Eric Simonoff, Janklow & Nesbit
Actually, the agent-cum-camp-book editor won't be there to sell the new Vikram Chandra novel that he made a lot of noise about in the States for a few weeks (see Deals in this week Foreword, p. 20) . But several members of his office will be, with the agency's Dorothy Vincent selling foreign rights from New York. As we went to press, Chandra's book went to Terry Karten at Harper, who bested Scribner and option-publisher Little, Brown, and also sold to Faber in the U.K. Chandra previously wrote an East-meets-West novel called Red Earth and Pouring Rain (PW called it "an astonishing and brilliant debut") that involves magical and fabulist elements, including a monkey who is the reincarnation of an ancient mystic. Strong international interest is expected for his new work.
Jenny Meyer, Jenny Meyer Literary Agency
Meyer handles foreign sales for a wide number of authors and agencies. Her author with the greatest cachet? James Frey, whose My Friend Leonard is just wrapping up sales in several European countries and will likely be sold all over at the fair, along with some extra foreign sales for A Million Little Pieces. Look also for action on The Cliffs of Despair, journalist Tom Hunt's take on a noted English suicide point that's out from Random in January.

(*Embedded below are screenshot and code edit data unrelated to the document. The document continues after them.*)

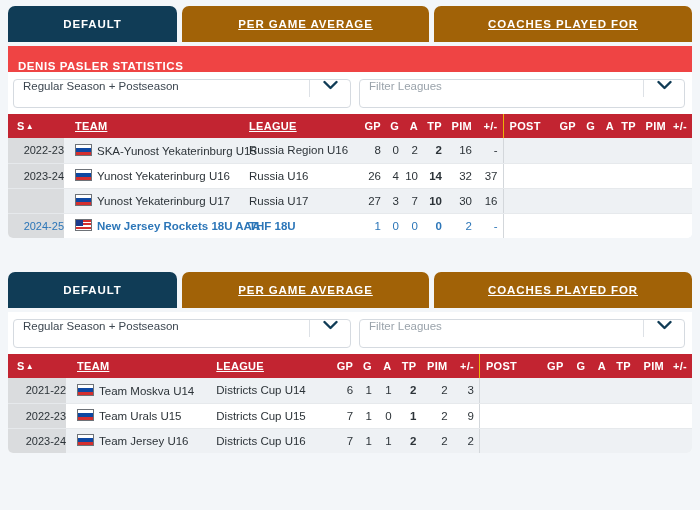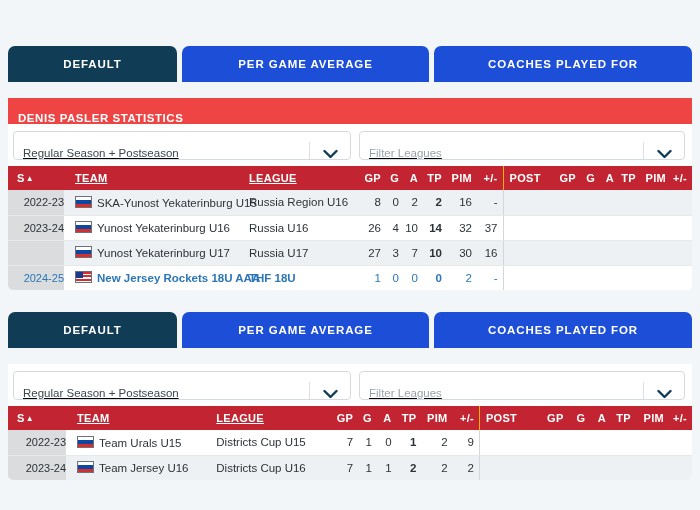--- a/index.html
+++ b/index.html
@@ -17,7 +17,7 @@
   .panel-2 { top: 272px; }
 
   
-  .tabs { position: relative; height: 52px; margin-top: 40px; }
+  .tabs { position: relative; height: 40px; }
   .tab {
     position: absolute; top: 0; height: 36px;
     border-radius: 7px 7px 0 0;

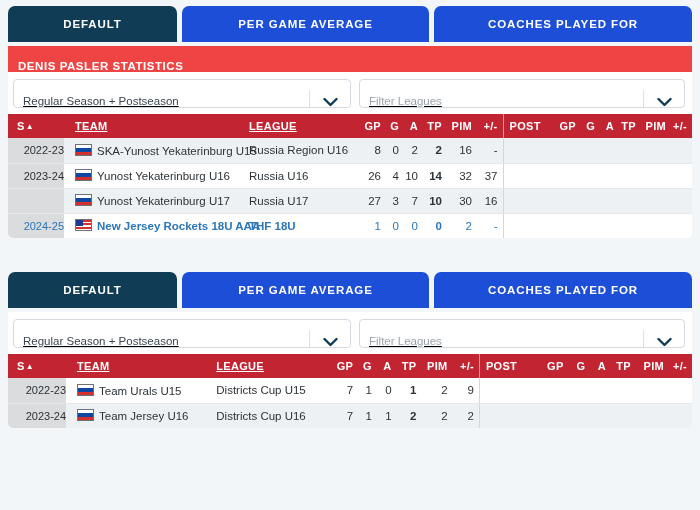--- a/index.html
+++ b/index.html
@@ -29,7 +29,7 @@
     user-select: none;
   }
   .tab-active   { background: #103c56; }
-  .tab-inactive { background: #1d4ed8; }
+  .tab-inactive { background: #a16207; text-decoration: underline; }
   .tab-1 { left: 0px;   width: 169px; }
   .tab-2 { left: 174px; width: 247px; }
   .tab-3 { left: 426px; width: 258px; }

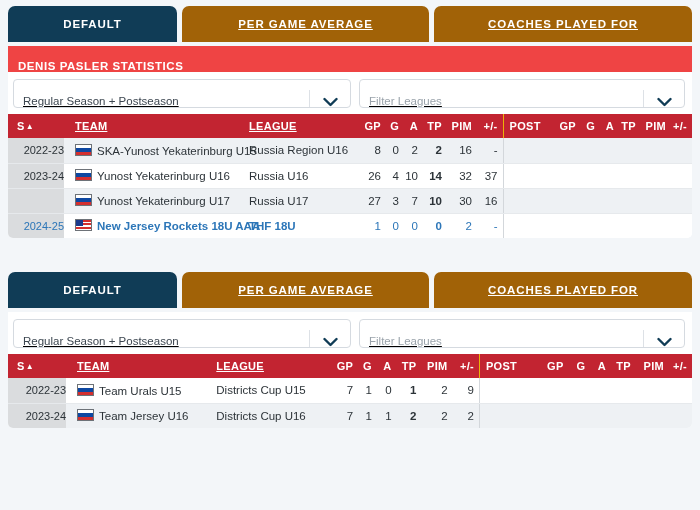--- a/index.html
+++ b/index.html
@@ -60,9 +60,8 @@
     border: 1px solid #d5dae0;
     border-radius: 4px;
     background: #ffffff;
-    display: flex; align-items: flex-end;
+    display: flex; align-items: flex-start;
     font-size: 11.5px;
-    text-decoration: underline;
   }
   .select-season { width: 338px; }
   .select-league { width: 326px; }

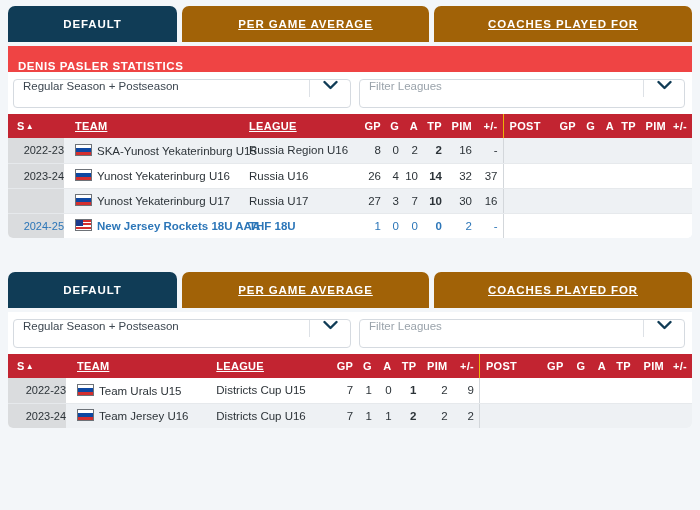--- a/index.html
+++ b/index.html
@@ -388,6 +388,24 @@
           </tr>
         </thead>
         <tbody>
+            <tr class="even">
+              <td class="c-season">2021-22</td>
+              <td class="c-team"><span class="flag flag-ru"></span><span>Team Moskva U14</span></td>
+              <td class="c-league">Districts Cup U14</td>
+              <td class="c-num">6</td>
+              <td class="c-num">1</td>
+              <td class="c-num">1</td>
+              <td class="c-num c-tp">2</td>
+              <td class="c-num">2</td>
+              <td class="c-num">3</td>
+              <td class="c-num c-post-start"></td>
+              <td class="c-num"></td>
+              <td class="c-num"></td>
+              <td class="c-num"></td>
+              <td class="c-num c-tp"></td>
+              <td class="c-num"></td>
+              <td class="c-num"></td>
+            </tr>
             <tr class="odd">
               <td class="c-season">2022-23</td>
               <td class="c-team"><span class="flag flag-ru"></span><span>Team Urals U15</span></td>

Ira Silverberg, Donadio & Olson
High on the dynamo's list is the latest Mario Puzo sequel, The Godfather's Revenge by Mark Winegardner, which recently went to Putnam. Silverberg also is selling new client Heather McGowan, whose new novel, Duchess of Nothing, has been bought by Bloomsbury in the U.S. And he has plenty of other stuff with international written all over it, including Ishmael Beah's Memoir of a Child Soldier, about a man who, as a teen, fought in Sierra Leone, and Abha Dawesar's new novel, That Summer in Paris, already bought for Scribner.
Zoe Pagnamenta, PFD
The agent made a huge sale to Knopf before the show, selling Tom Vanderbilt's Traffic Signals to the house's Andrew Miller for a reputed $500,000+ and to Penguin Press in the U.K.; an unofficial survey of editors tapped it as the big Frankfurt book. The title is described as a highly thoughtful inquiry into the psychology of traffic.
David Vigliano, Vigliano Associates
The agent to the stars has music on his mind this fair. Titles from Alanis Morissette—a memoir, actually, bought by Simon Spotlight—as well as Willie Nelson and music journo Stephen Davis are all on tap.